Right to sell business

[48] The applicant contends that the claim by the respondent that it has the right to sell its business has no basis in law as the assets which are being used for business by the respondent are owned by the applicant whilst the land is owned by Salvation Army. The respondent has very few assets to sell. The respondent only owns the members interest in the close corporation, stock, and the car wash.19 The agreement provides for an instance when the retailer may sell its business, referring to either shares or interest in the CC as it is the case with the respondent alternatively, stock if available. The said sale will have to be during the currency of the lease20 and must approved by the applicant. In this case there is no mention of the sale of the close corporation and or the stock hence the argument regarding the sale of the business is hollow.

[49] In addition, the applicant contends that the parties have agreed in terms of clause 32.3 of the standard terms and clause 17.3 of the franchise agreement that goodwill associated with BP shall remain the asset of BP and the respondent will not lay any claim thereon.

[50] The respondent on the other hand contended that clause 34.4 of the lease agreement provides for the transfer of the business to a third party in exchange for value. The effect of the termination, so it is argued, and the ability of Oblix to nominate an operator denies the respondent this opportunity.

[51] The respondent further averred that a discussion about sale of businesses by the dealers and the applicant was undertaken previously at which the applicant advised that the purchase price should be on the basis of 36 months EBIDTA.21 In addition, it was also mentioned at those meetings that dealers who were engaged on a month-to-month basis were allowed time to sell their businesses.22 If for any reason the applicant intends to raise a dispute, so it is argued, about the formula then this issue should be referred to oral evidence for determination.23

[52] The respondent persisted with the contention that there is goodwill which has been created during its tenure and has value which must be acquired by a party who is interested in purchasing the business. The goodwill is constituted by production capacity, good reputation of the site, loyalty, growth in turn over should be considered and be paid for. The method to determine the value, for both the business and the goodwill would have to be the outcome of an investigation into the market which will help guide the process to follow.

[53] The respondent prayed in the counter application that an interdict be issued against the taking over by Oblix alternatively that the nominee of Oblix be determined to be BP’s nominee in terms of clause 34.7(a) and then BP procure its nominee which should pay the respondent amount calculated on 36-month EBITDA basis further alternatively that the applicant pay that amount as damages.24 ‘Compensation will be sought in the section 12B arbitration – this compensation will consider the patrimonial loss of Bayafsa’.25

Termination of the lease

[54] The applicant contends that the lease agreement lapsed at the end of 5 years and six-month termination notice was accordingly issued in compliance with the lease agreement.
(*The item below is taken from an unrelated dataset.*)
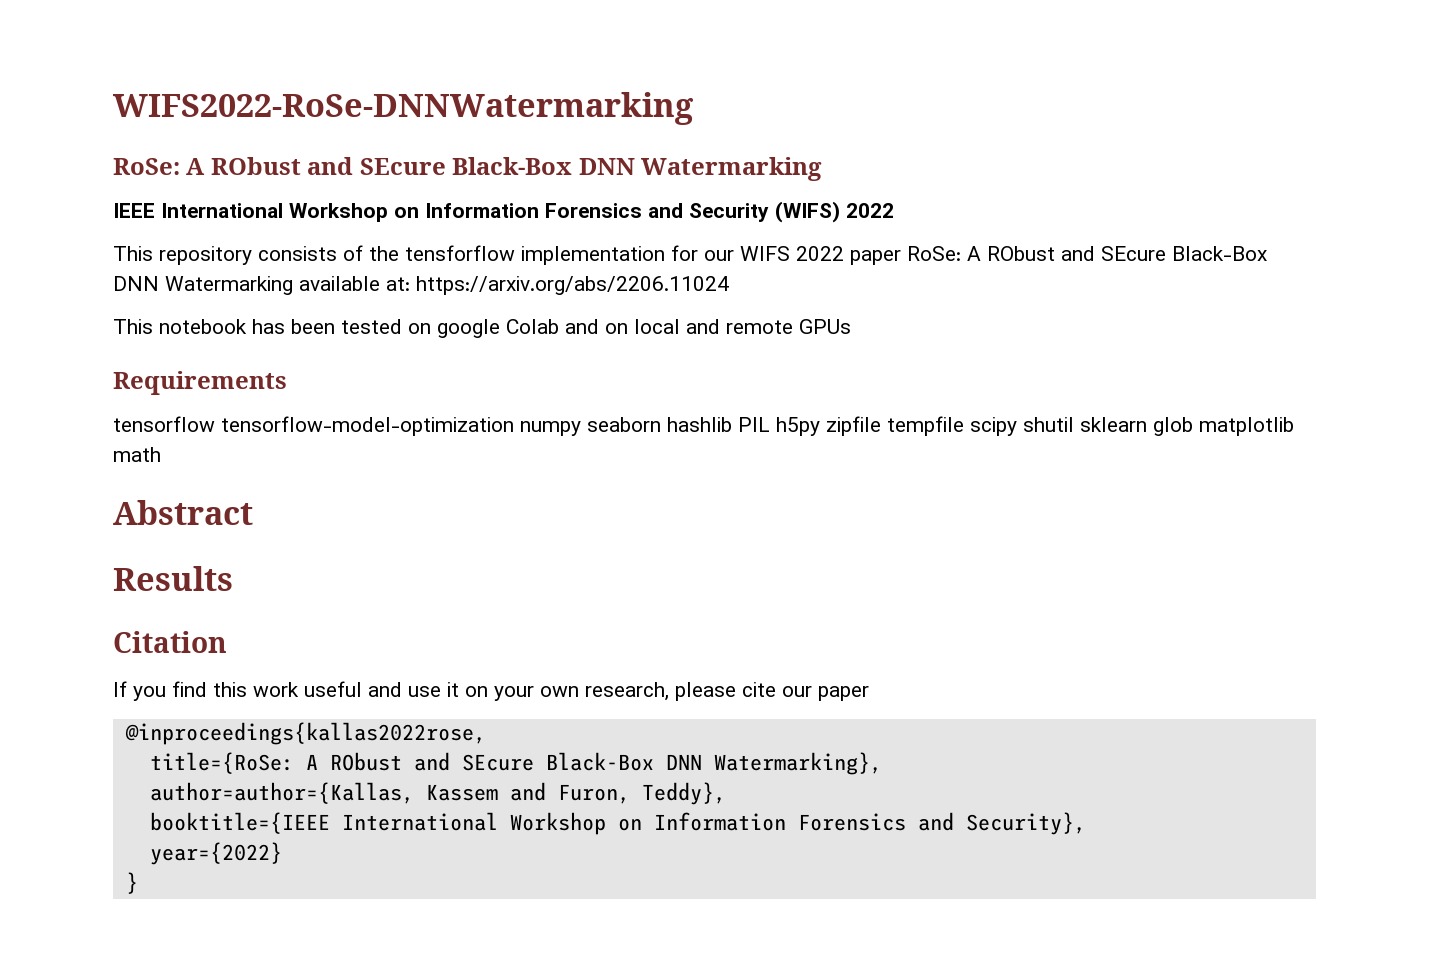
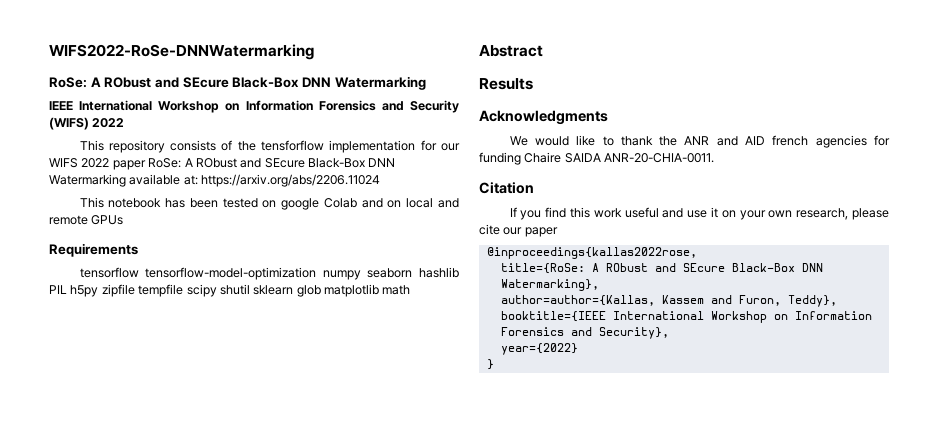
+ Acknowledgments
+ We would like to thank the ANR and AID french agencies for funding Chaire SAIDA ANR-20-CHIA-0011.

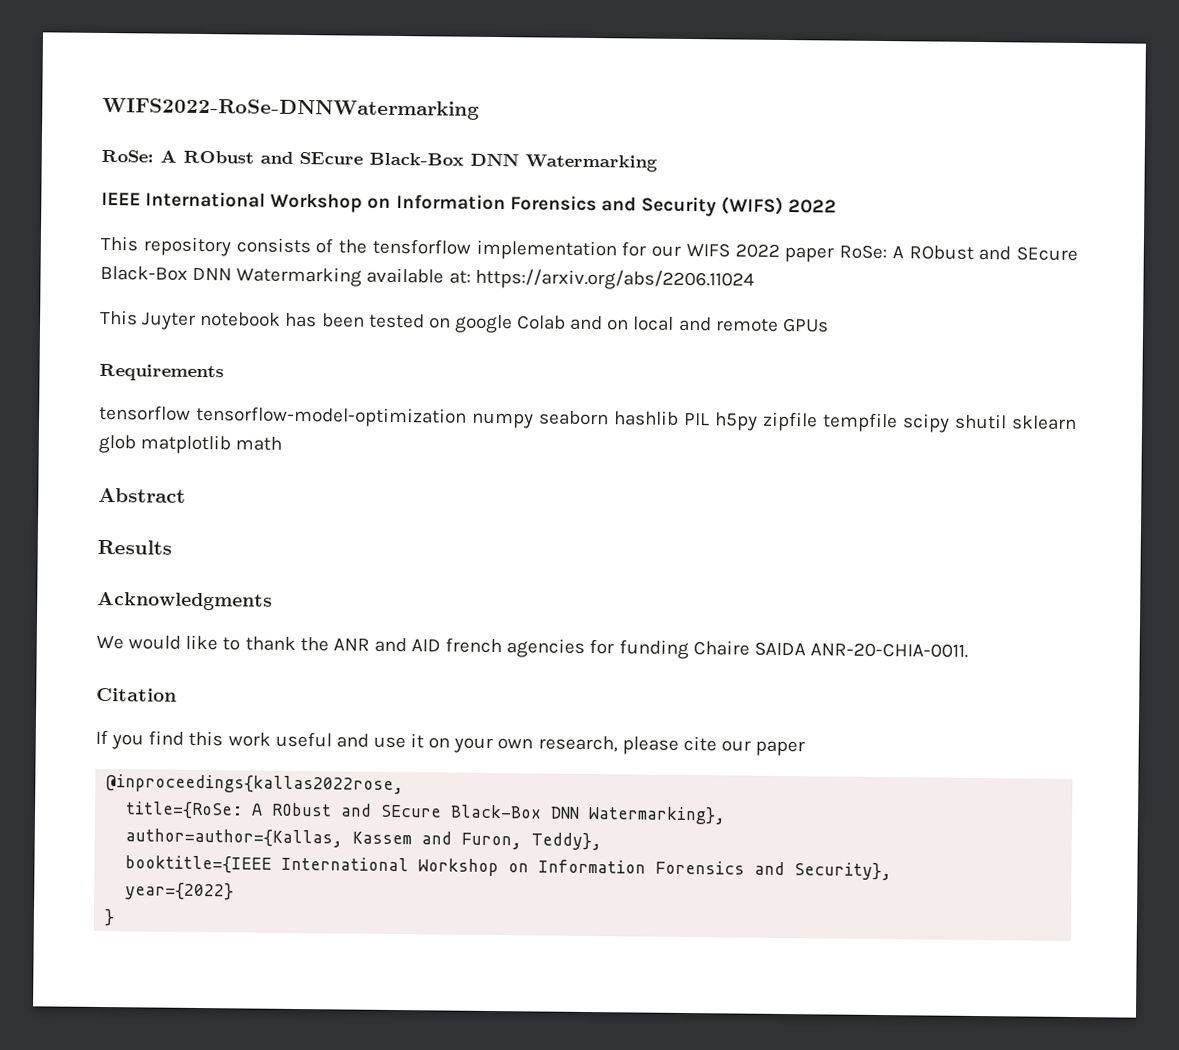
- This notebook has been tested on google Colab and on local and remote GPUs
+ This Juyter notebook has been tested on google Colab and on local and remote GPUs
To this end the respondent has no right to continue the occupation of the leased premises. This assertion was in response to the respondent’s contention that the notice is not in accordance with the lease agreement and is therefore ineffectual. The definition of a month is in terms of claims 1(aa)26 which refers to the calendar month, the definition continues and state that the period will run from a specific date which does not ordinarily imply that it should be the beginning of the month as the respondent contends. The clause, so the applicant submits, means that the notice can be given on the first day ‘… of a given month or any date in a given month. The date must just be a date and a specific date’.27

[55] The respondent persisted with the argument that the parties had a month-to-month agreement which commences on the first day of the month. To this end it is expected of the applicant to properly comply with that period. In terms of the respondent’s calculation the notice was given 11 days preceding the end of the month. In addition, the respondent contended that the applicant’s letter stating that the lease agreement is on a month-to-month basis with a one month notice for termination is a repudiation of the six-monthly contract.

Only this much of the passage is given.